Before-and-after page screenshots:
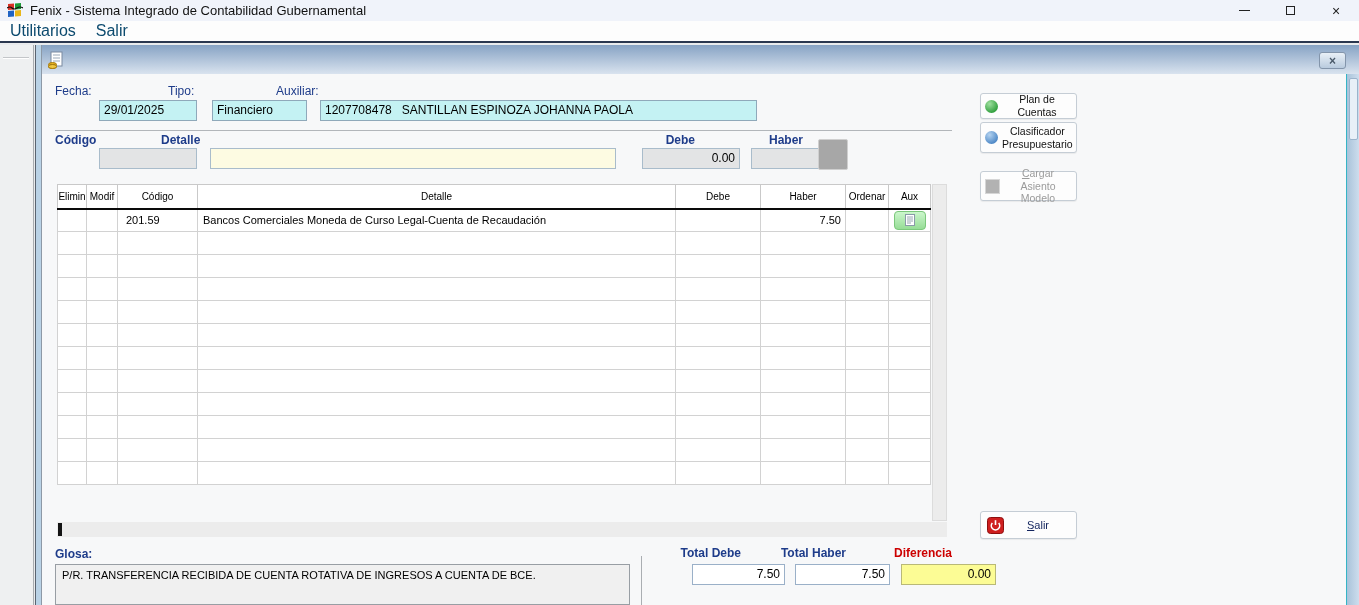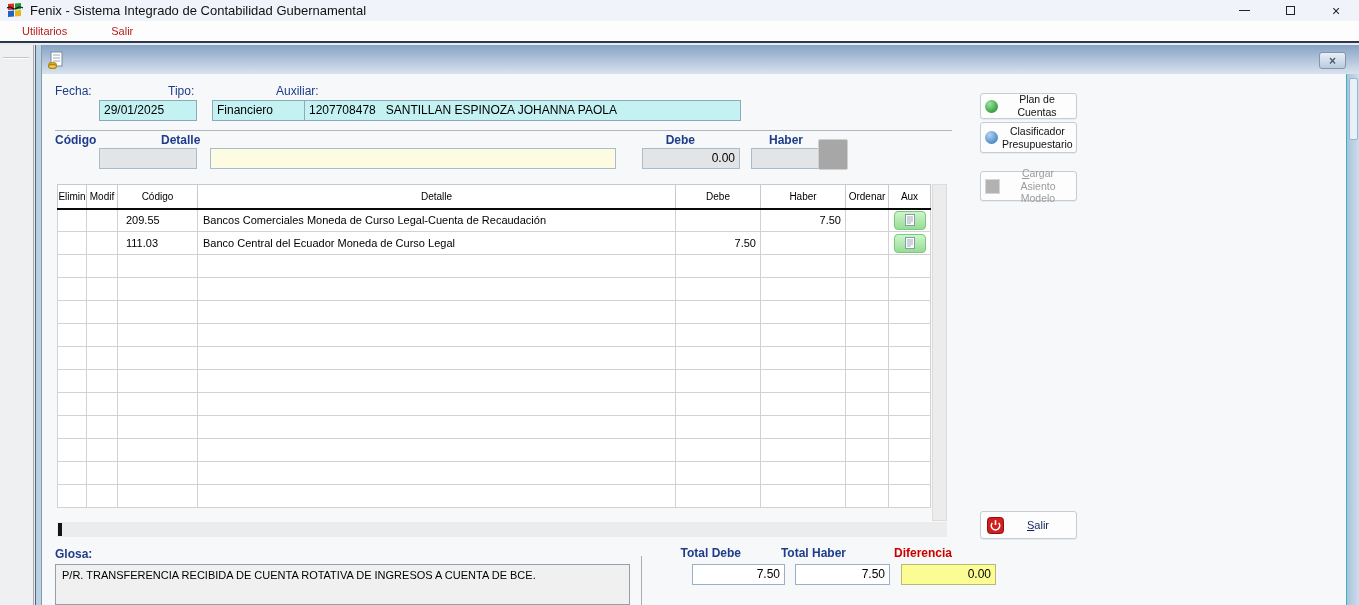--- a/index.html
+++ b/index.html
@@ -12,21 +12,21 @@
   #app-icon { position:absolute; left:7px; top:3px; width:16px; height:15px; }
   #window-title { position:absolute; left:30px; top:0; height:21px; line-height:21px; font-size:13px; color:#111; }
   .winbtn { position:absolute; top:0; width:46px; height:21px; border:none; background:transparent; cursor:pointer;
             display:flex; align-items:center; justify-content:center; color:#222; }
   #btn-min { right:92px; } #btn-max { right:46px; } #btn-close { right:0; font-size:14px; }
   .min-glyph { width:11px; height:1px; background:#222; display:block; }
   .restore-glyph { position:relative; width:9px; height:9px; border:1px solid #222; background:#f0f3fa; display:block; }
   .restore-glyph::before { content:''; position:absolute; left:2px; top:-4px; width:9px; height:9px; border:1px solid #222; border-left-width:1px; z-index:-1; }
 
   #menubar { position:absolute; left:0; top:21px; width:1359px; height:22px; background:#fdfdfd; border-bottom:2px solid #2a374f; display:flex; align-items:center; }
-  .menu-item { font-size:11px; color:#b91c1c; padding:0 22px; height:20px; line-height:20px; cursor:default; background:transparent; border:none; }
+  .menu-item { font-size:16px; color:#0c4a6e; padding:0 10px; height:20px; line-height:20px; cursor:default; background:transparent; border:none; }
 
   
   #left-strip { position:absolute; left:0; top:45px; width:34px; height:560px; background:#eef0f1; border-right:1px solid #a9adb1; }
   #left-grip { position:absolute; left:3px; top:12px; width:26px; height:2px; background:#c3c6c9; border-bottom:1px solid #fff; }
   #form-left-dark { position:absolute; left:35px; top:45px; width:1px; height:560px; background:#5a6470; }
   #form-left-blue { position:absolute; left:36px; top:45px; width:5px; height:560px; background:#b9d2e6; }
   #form-left-dark2 { position:absolute; left:41px; top:45px; width:1px; height:560px; background:#8d99a6; }
 
   
   #form-header { position:absolute; left:42px; top:45px; width:1317px; height:29px;
@@ -50,21 +50,21 @@
   .fld.gray { background:#e3e4e5; border:1px solid #a9bccb; }
   .fld.ivory { background:#fdfbe2; border:1px solid #a9bccb; }
   .fld.white { background:#ffffff; border:1px solid #9ab0c8; }
   .fld.yellow { background:#fcfc95; border:1px solid #b9b977; }
   .fld.right { text-align:right; }
   .fld.pre { white-space:pre; overflow:hidden; }
 
   #lbl-fecha { left:55px; top:84px; } #lbl-tipo { left:168px; top:84px; } #lbl-auxiliar { left:276px; top:84px; }
   #fld-fecha { left:55px; top:100px; width:98px; height:21px; }
   #fld-tipo { left:168px; top:100px; width:95px; height:21px; }
-  #fld-auxiliar { left:260px; top:100px; width:437px; height:21px; }
+  #fld-auxiliar { left:276px; top:100px; width:437px; height:21px; }
 
   #sep-line { position:absolute; left:55px; top:130px; width:897px; height:1px; background:#b2b6ba; }
 
   #lbl-codigo { left:55px; top:133px; } #lbl-detalle { left:161px; top:133px; }
   #lbl-debe { left:598px; top:133px; width:97px; text-align:right; }
   #lbl-haber { left:707px; top:133px; width:96px; text-align:right; }
   #fld-codigo { left:55px; top:148px; width:98px; height:21px; }
   #fld-detalle { left:166px; top:148px; width:406px; height:21px; }
   #fld-debe { left:598px; top:148px; width:98px; height:21px; }
   #fld-haber { left:707px; top:148px; width:96px; height:21px; }
@@ -201,42 +201,24 @@
           <th>Debe</th>
           <th>Haber</th>
           <th>Ordenar</th>
           <th>Aux</th>
         </tr>
       </thead>
       <tbody>
         <tr>
           <td class="col-elimin"></td>
           <td class="col-modif"></td>
-          <td class="col-codigo">209.55</td>
+          <td class="col-codigo">201.59</td>
           <td class="col-detalle">Bancos Comerciales Moneda de Curso Legal-Cuenta de Recaudación</td>
           <td class="col-debe"></td>
           <td class="col-haber">7.50</td>
-          <td class="col-ordenar"></td>
-          <td class="col-aux"><button class="aux-btn">
-              <svg width="12" height="14" viewBox="0 0 12 14">
-                <rect x="1.5" y="1.5" width="9" height="11" fill="#ffffff" stroke="#8a9aa8"></rect>
-                <line x1="3" y1="4" x2="9" y2="4" stroke="#9aa8b4"></line>
-                <line x1="3" y1="6" x2="9" y2="6" stroke="#9aa8b4"></line>
-                <line x1="3" y1="8" x2="9" y2="8" stroke="#9aa8b4"></line>
-                <line x1="3" y1="10" x2="7" y2="10" stroke="#9aa8b4"></line>
-              </svg>
-            </button></td>
-        </tr>
-        <tr>
-          <td class="col-elimin"></td>
-          <td class="col-modif"></td>
-          <td class="col-codigo">111.03</td>
-          <td class="col-detalle">Banco Central del Ecuador Moneda de Curso Legal</td>
-          <td class="col-debe">7.50</td>
-          <td class="col-haber"></td>
           <td class="col-ordenar"></td>
           <td class="col-aux"><button class="aux-btn">
               <svg width="12" height="14" viewBox="0 0 12 14">
                 <rect x="1.5" y="1.5" width="9" height="11" fill="#ffffff" stroke="#8a9aa8"></rect>
                 <line x1="3" y1="4" x2="9" y2="4" stroke="#9aa8b4"></line>
                 <line x1="3" y1="6" x2="9" y2="6" stroke="#9aa8b4"></line>
                 <line x1="3" y1="8" x2="9" y2="8" stroke="#9aa8b4"></line>
                 <line x1="3" y1="10" x2="7" y2="10" stroke="#9aa8b4"></line>
               </svg>
             </button></td>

*EXERCISE PROMPT*.
Each line above that contains the word "glyph" should be copied.

*RESULT BELOW*.
   .min-glyph { width:11px; height:1px; background:#222; display:block; }
   .restore-glyph { position:relative; width:9px; height:9px; border:1px solid #222; background:#f0f3fa; display:block; }
   .restore-glyph::before { content:''; position:absolute; left:2px; top:-4px; width:9px; height:9px; border:1px solid #222; border-left-width:1px; z-index:-1; }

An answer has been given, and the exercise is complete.